**How to complete this task:** All lines in the records below that hold "address" are to be shown.

**Edit tracking data:**
▬▬▬▬▬▬▬▬▬▬

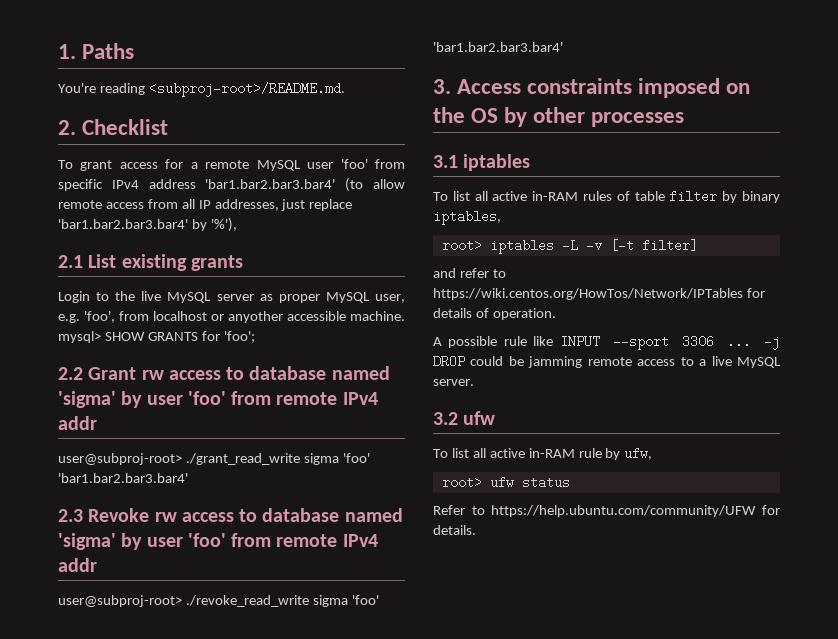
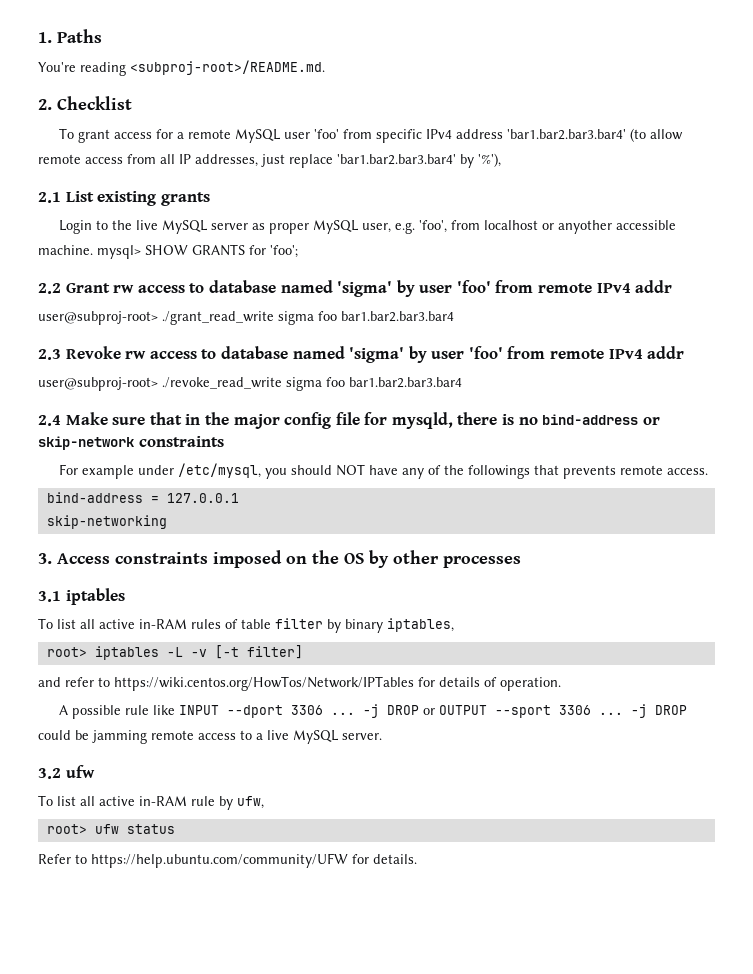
- user@subproj-root> ./grant_read_write sigma 'foo' 'bar1.bar2.bar3.bar4'
+ user@subproj-root> ./grant_read_write sigma foo bar1.bar2.bar3.bar4
- user@subproj-root> ./revoke_read_write sigma 'foo' 'bar1.bar2.bar3.bar4'
+ user@subproj-root> ./revoke_read_write sigma foo bar1.bar2.bar3.bar4
+ 2.4 Make sure that in the major config file for mysqld, there is no bind-address or skip-network constraints
+ For example under /etc/mysql, you should NOT have any of the followings that prevents remote access.
+ bind-address = 127.0.0.1
+ skip-networking
- A possible rule like INPUT --sport 3306 ...
+ A possible rule like INPUT --dport 3306 ... -j DROP or OUTPUT --sport 3306 ...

▬▬▬▬▬▬▬▬▬▬

**Result for this task:**
+ 2.4 Make sure that in the major config file for mysqld, there is no bind-address or skip-network constraints
+ bind-address = 127.0.0.1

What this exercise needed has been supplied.